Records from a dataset
========================================================================
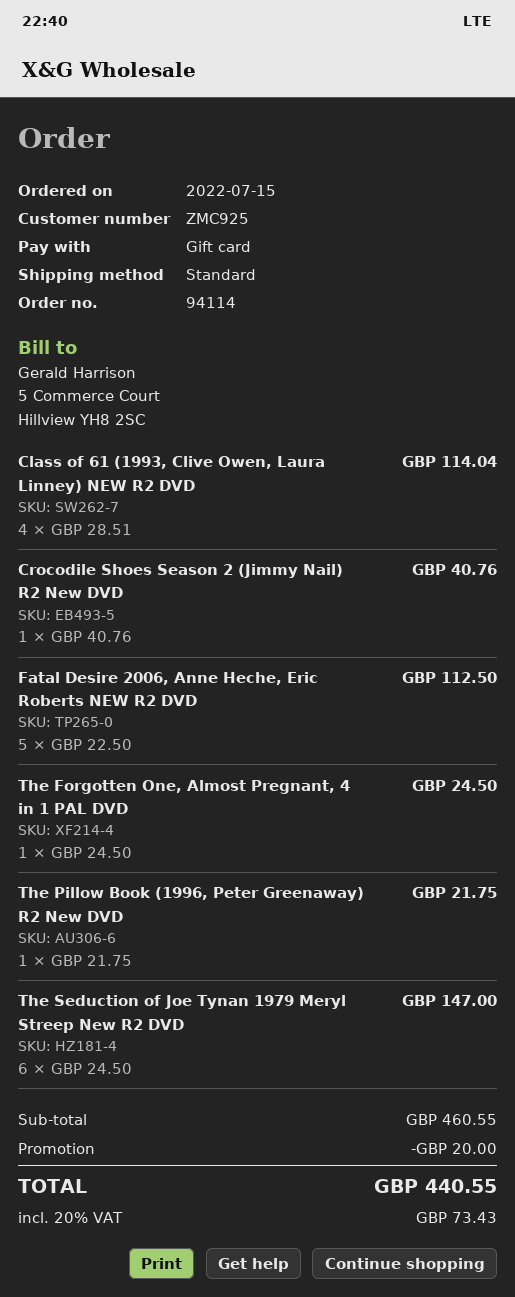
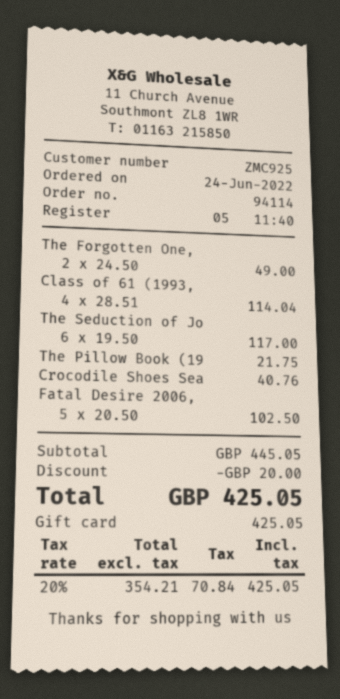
order date: 2022-07-15 -> 2022-06-24
Fatal Desire 2006, Anne Heche, Eric Roberts NEW R2 DVD: 5 x 22.50 = 112.50 -> 5 x 20.50 = 102.50
The Forgotten One, Almost Pregnant, 4 in 1 PAL DVD: 1 x 24.50 = 24.50 -> 2 x 24.50 = 49.00
The Seduction of Joe Tynan 1979 Meryl Streep New R2 DVD: 6 x 24.50 = 147.00 -> 6 x 19.50 = 117.00
subtotal: 460.55 -> 445.05
tax: 20% = 73.43 -> 20% = 70.84
total: 440.55 -> 425.05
========================================================================
--- YOUR GOAL ---
Repeat each line of the records exactly. Do not include the pictures.

--- RESPONSE AREA ---
order date: 2022-07-15 -> 2022-06-24
Fatal Desire 2006, Anne Heche, Eric Roberts NEW R2 DVD: 5 x 22.50 = 112.50 -> 5 x 20.50 = 102.50
The Forgotten One, Almost Pregnant, 4 in 1 PAL DVD: 1 x 24.50 = 24.50 -> 2 x 24.50 = 49.00
The Seduction of Joe Tynan 1979 Meryl Streep New R2 DVD: 6 x 24.50 = 147.00 -> 6 x 19.50 = 117.00
subtotal: 460.55 -> 445.05
tax: 20% = 73.43 -> 20% = 70.84
total: 440.55 -> 425.05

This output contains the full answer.